Task brief: From the listing below, please restate exactly the lines beginning at the one with "position: absolute;" and ending at the one with "letter-spacing: 0.1px;", both included, and skip the pictures.

Source records:
::::::::::
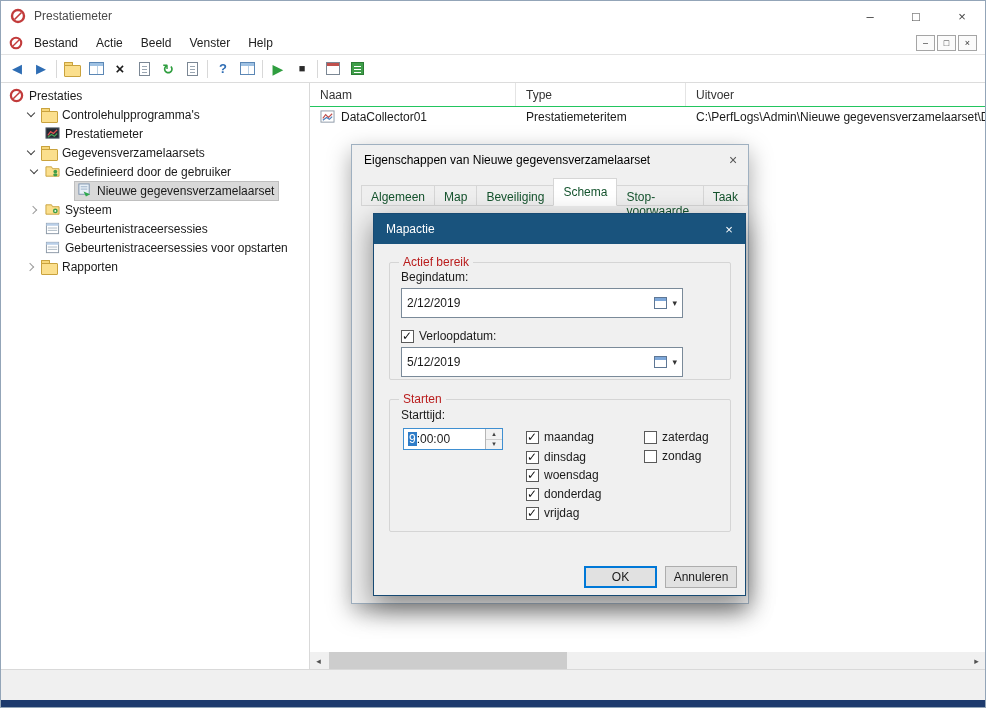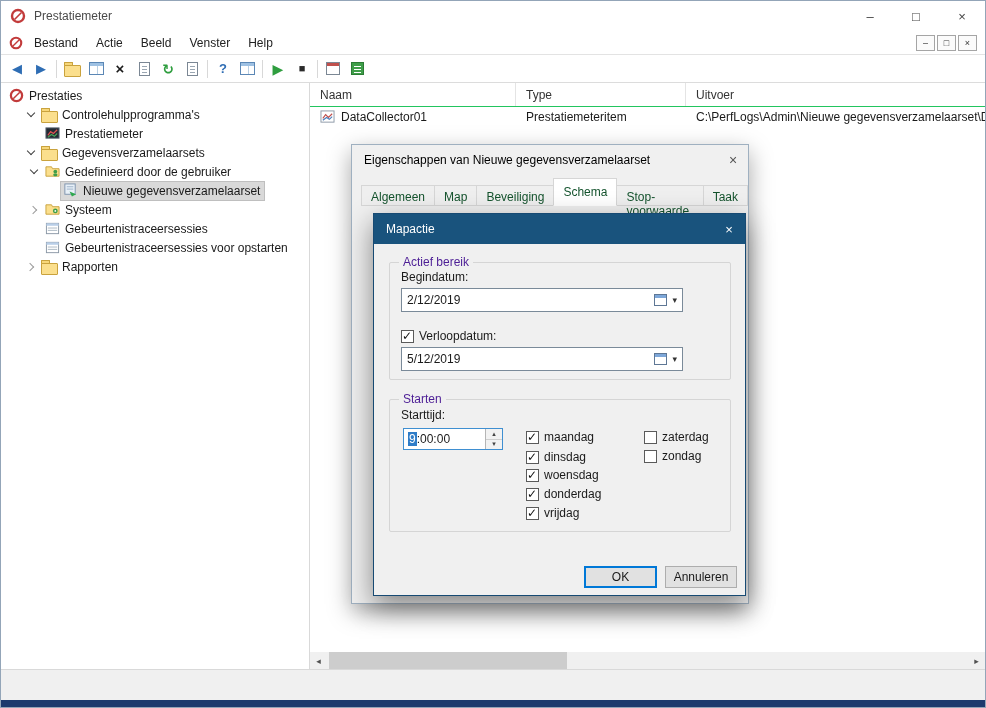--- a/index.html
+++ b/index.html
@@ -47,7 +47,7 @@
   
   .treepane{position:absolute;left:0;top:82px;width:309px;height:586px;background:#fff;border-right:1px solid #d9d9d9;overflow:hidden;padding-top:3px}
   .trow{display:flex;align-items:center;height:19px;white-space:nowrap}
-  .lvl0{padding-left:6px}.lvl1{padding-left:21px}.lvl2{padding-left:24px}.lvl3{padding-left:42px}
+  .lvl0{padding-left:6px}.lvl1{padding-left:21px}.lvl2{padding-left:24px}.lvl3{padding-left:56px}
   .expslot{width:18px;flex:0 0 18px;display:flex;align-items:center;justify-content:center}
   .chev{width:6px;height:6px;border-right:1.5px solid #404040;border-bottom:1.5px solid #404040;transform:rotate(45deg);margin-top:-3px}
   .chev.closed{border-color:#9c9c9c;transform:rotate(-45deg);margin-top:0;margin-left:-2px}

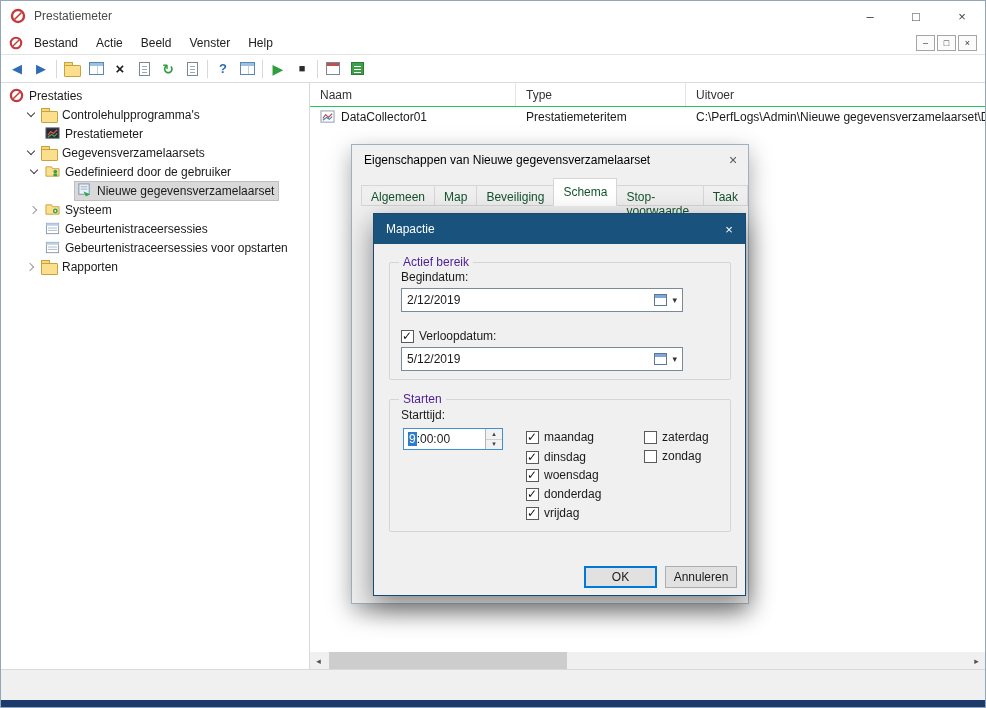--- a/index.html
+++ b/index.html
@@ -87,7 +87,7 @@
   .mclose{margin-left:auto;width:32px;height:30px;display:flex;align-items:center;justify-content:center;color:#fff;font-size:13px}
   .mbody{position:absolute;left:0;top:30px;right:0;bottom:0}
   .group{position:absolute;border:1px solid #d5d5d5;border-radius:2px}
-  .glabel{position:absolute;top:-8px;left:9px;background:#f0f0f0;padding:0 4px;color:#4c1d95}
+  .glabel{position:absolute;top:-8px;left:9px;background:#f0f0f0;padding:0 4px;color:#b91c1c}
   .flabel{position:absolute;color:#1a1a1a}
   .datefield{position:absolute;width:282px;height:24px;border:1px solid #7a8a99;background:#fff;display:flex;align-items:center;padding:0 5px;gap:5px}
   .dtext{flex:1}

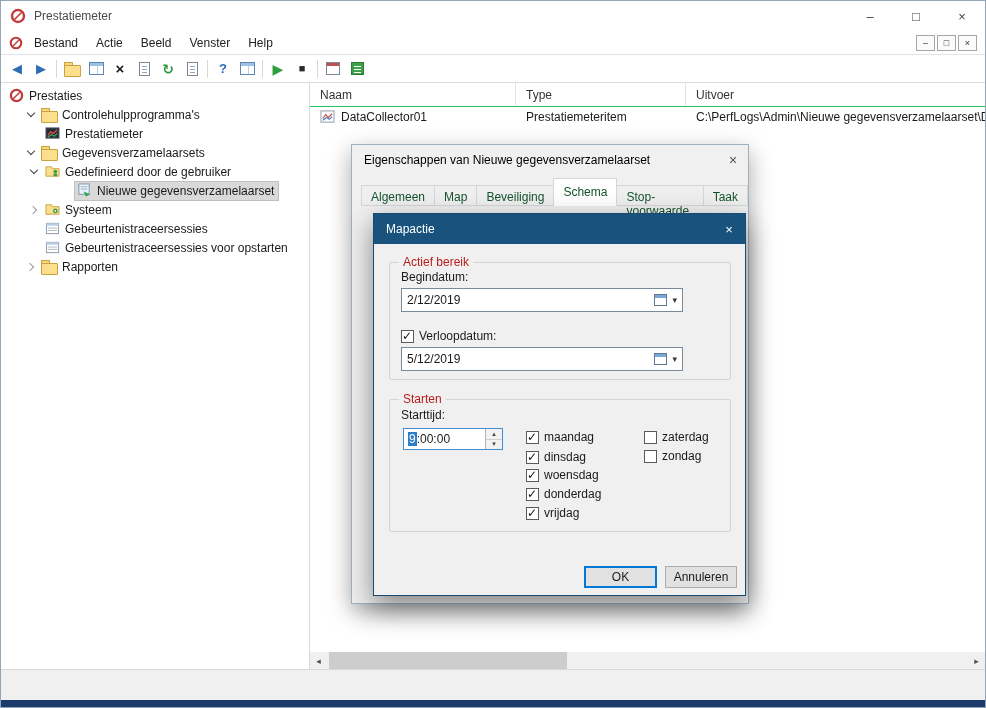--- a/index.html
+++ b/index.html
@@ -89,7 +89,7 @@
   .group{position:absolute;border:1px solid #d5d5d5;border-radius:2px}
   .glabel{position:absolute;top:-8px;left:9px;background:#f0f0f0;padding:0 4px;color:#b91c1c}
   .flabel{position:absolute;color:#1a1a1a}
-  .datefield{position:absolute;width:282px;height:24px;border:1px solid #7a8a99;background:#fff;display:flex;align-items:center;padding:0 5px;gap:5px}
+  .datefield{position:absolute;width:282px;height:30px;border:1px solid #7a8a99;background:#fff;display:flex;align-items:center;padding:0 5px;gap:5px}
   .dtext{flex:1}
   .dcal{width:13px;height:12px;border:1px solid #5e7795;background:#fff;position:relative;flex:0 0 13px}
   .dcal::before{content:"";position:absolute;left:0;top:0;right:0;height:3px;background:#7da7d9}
::::::::::
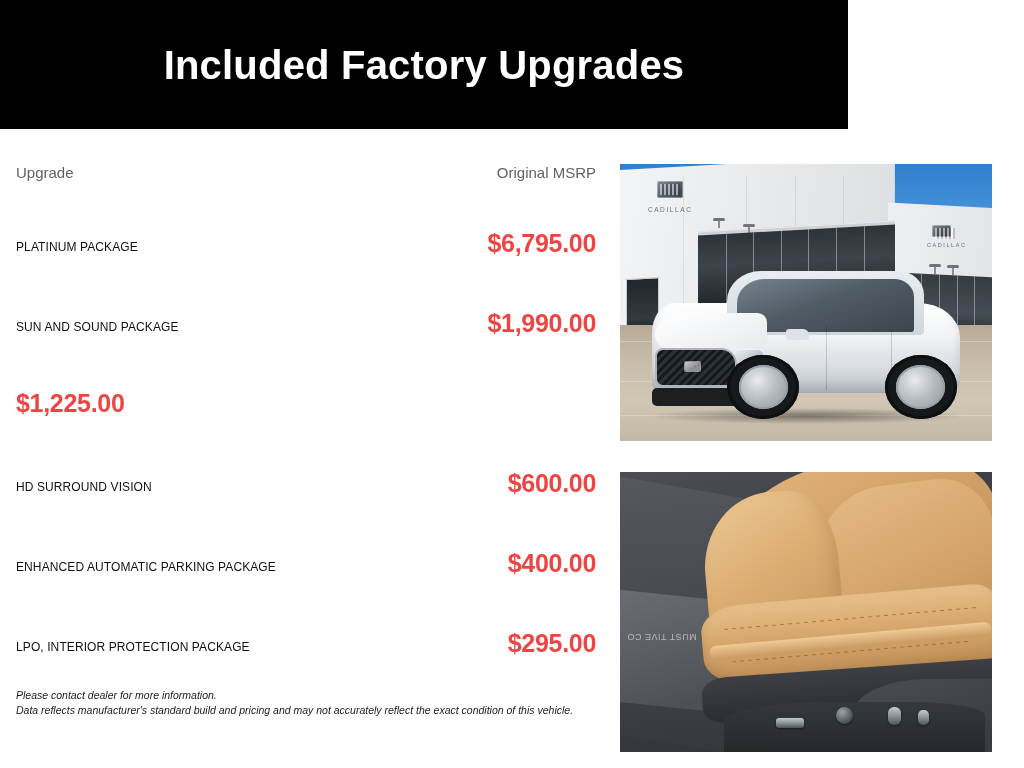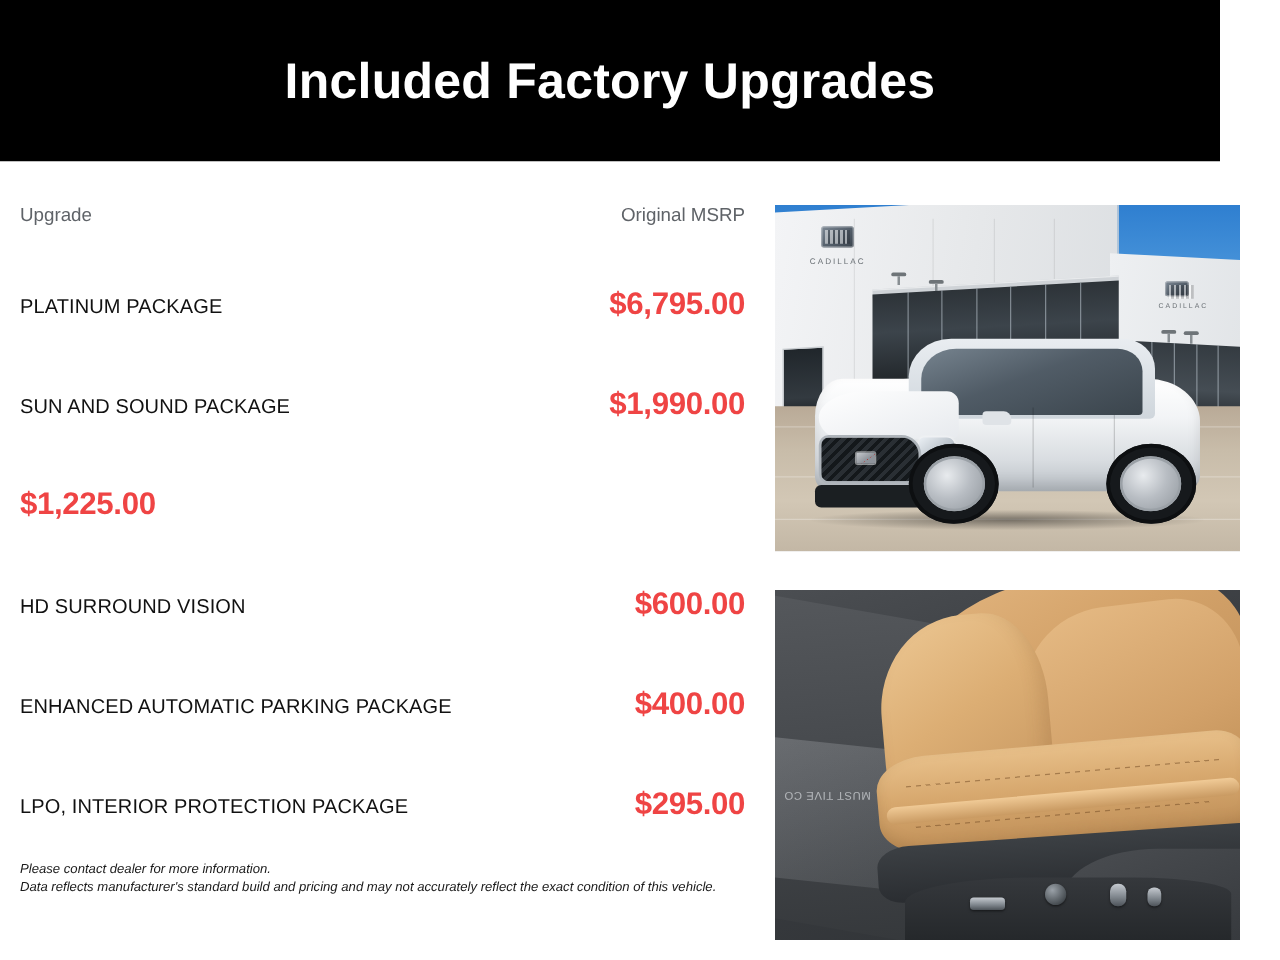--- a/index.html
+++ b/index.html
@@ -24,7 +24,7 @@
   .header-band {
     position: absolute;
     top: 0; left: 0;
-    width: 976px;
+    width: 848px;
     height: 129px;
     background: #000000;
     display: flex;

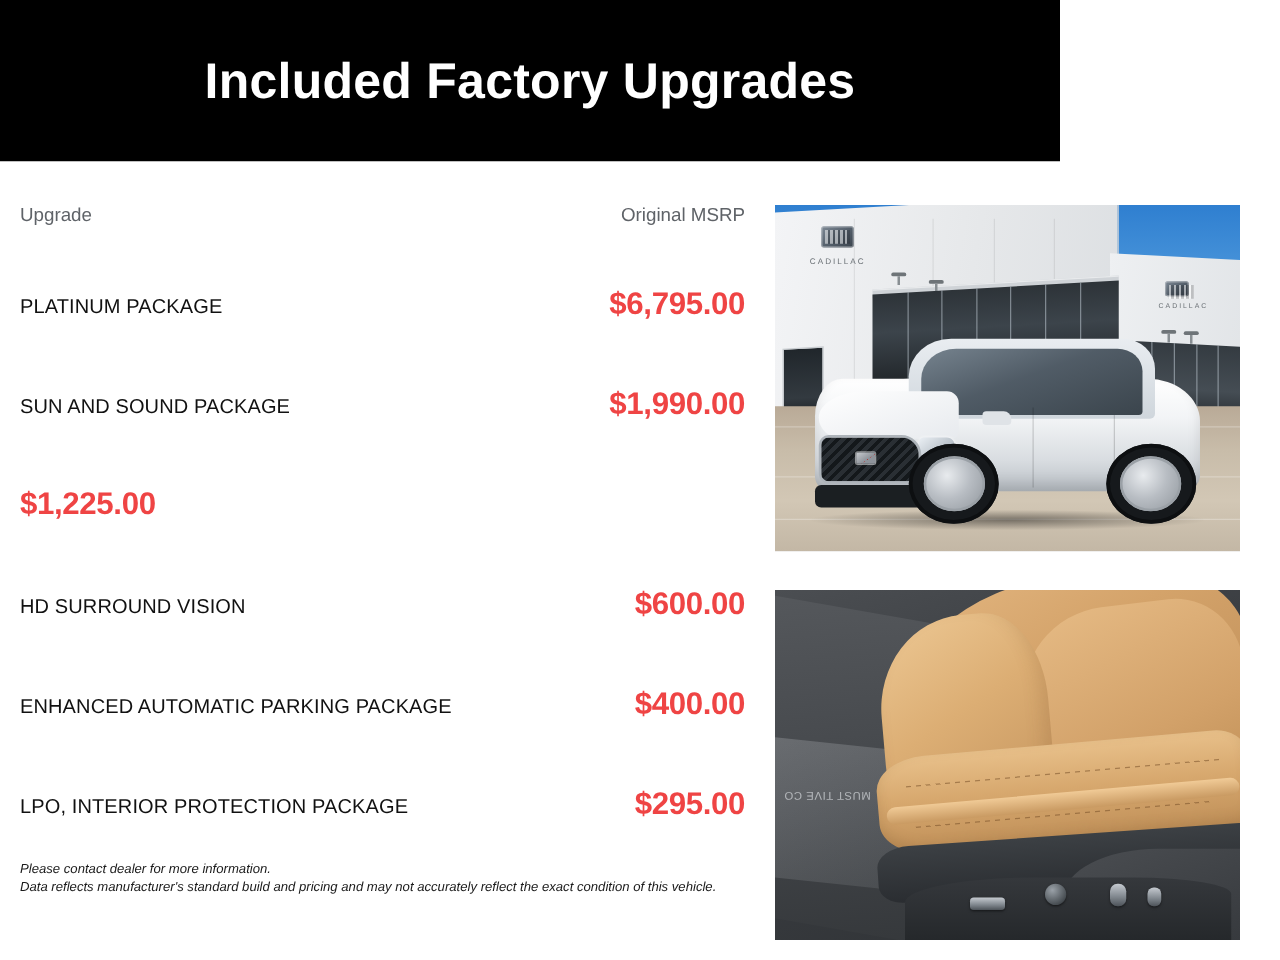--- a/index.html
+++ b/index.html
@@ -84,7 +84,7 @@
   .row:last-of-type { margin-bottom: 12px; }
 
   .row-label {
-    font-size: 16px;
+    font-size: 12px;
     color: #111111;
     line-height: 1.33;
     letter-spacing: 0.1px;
::::::::::
Your response:
     position: absolute;
     top: 0; left: 0;
-    width: 976px;
+    width: 848px;
     height: 129px;
     background: #000000;
     display: flex;

--- a/index.html
+++ b/index.html
@@ -84,7 +84,7 @@
   .row:last-of-type { margin-bottom: 12px; }
 
   .row-label {
-    font-size: 16px;
+    font-size: 12px;
     color: #111111;
     line-height: 1.33;
     letter-spacing: 0.1px;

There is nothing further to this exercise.